If a line below contains the string "number", return that line.

__________________________________________________

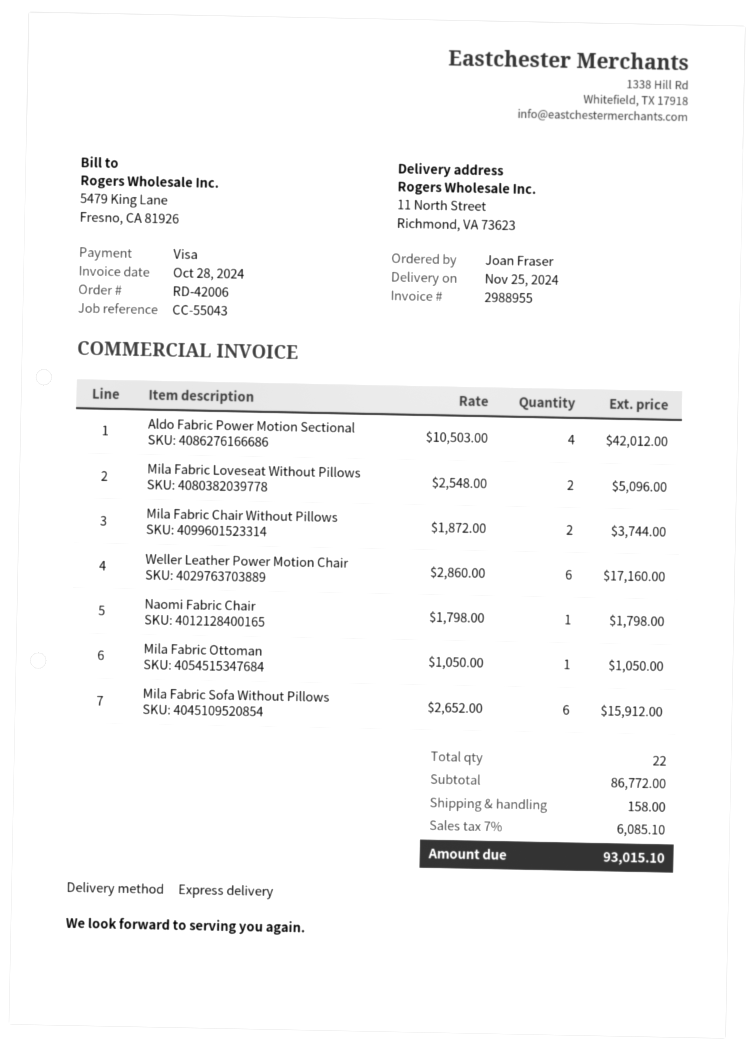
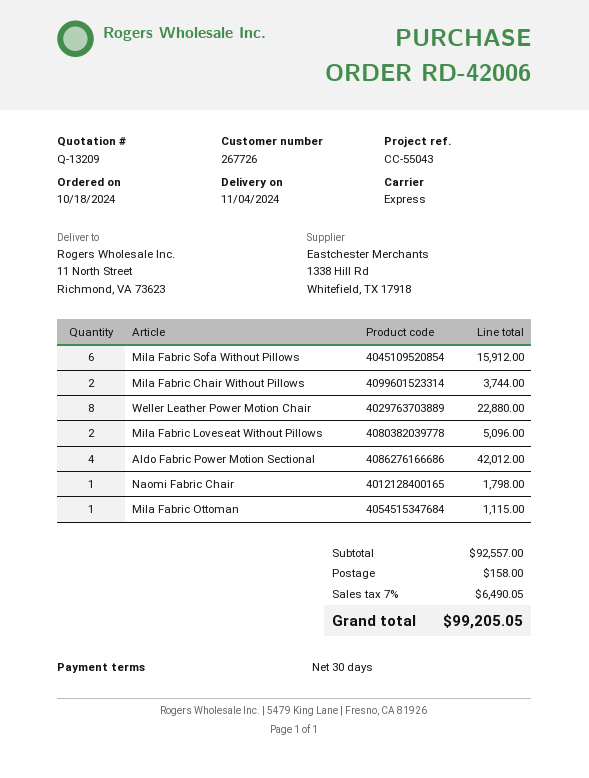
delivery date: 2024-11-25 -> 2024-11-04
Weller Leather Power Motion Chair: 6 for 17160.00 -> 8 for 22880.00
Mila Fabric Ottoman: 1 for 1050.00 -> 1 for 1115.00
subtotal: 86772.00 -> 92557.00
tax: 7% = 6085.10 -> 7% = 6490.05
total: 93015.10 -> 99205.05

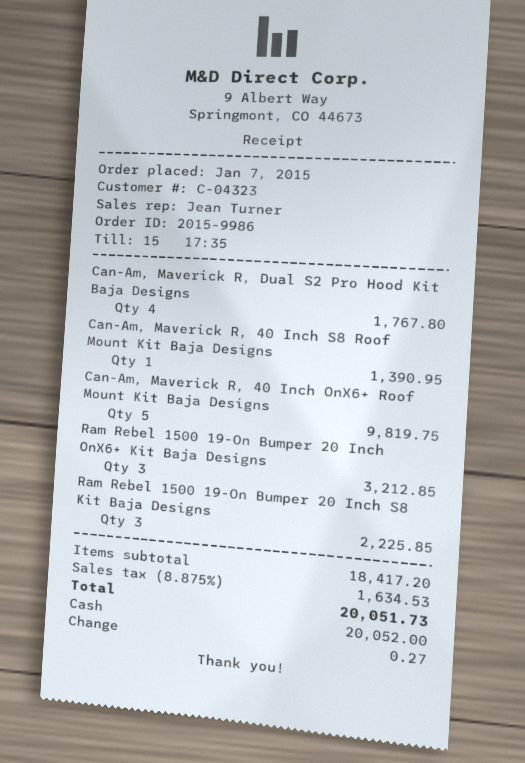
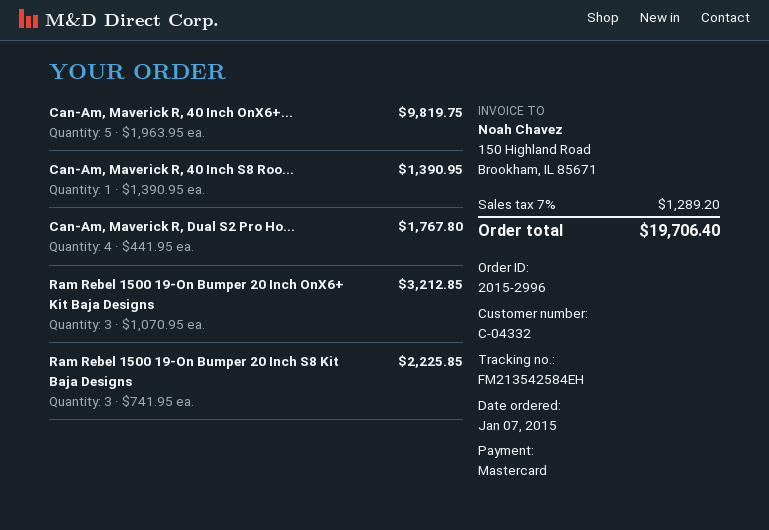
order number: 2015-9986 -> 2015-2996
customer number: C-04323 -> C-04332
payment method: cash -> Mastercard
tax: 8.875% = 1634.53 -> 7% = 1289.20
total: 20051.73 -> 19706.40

__________________________________________________

▸ **Response**
order number: 2015-9986 -> 2015-2996
customer number: C-04323 -> C-04332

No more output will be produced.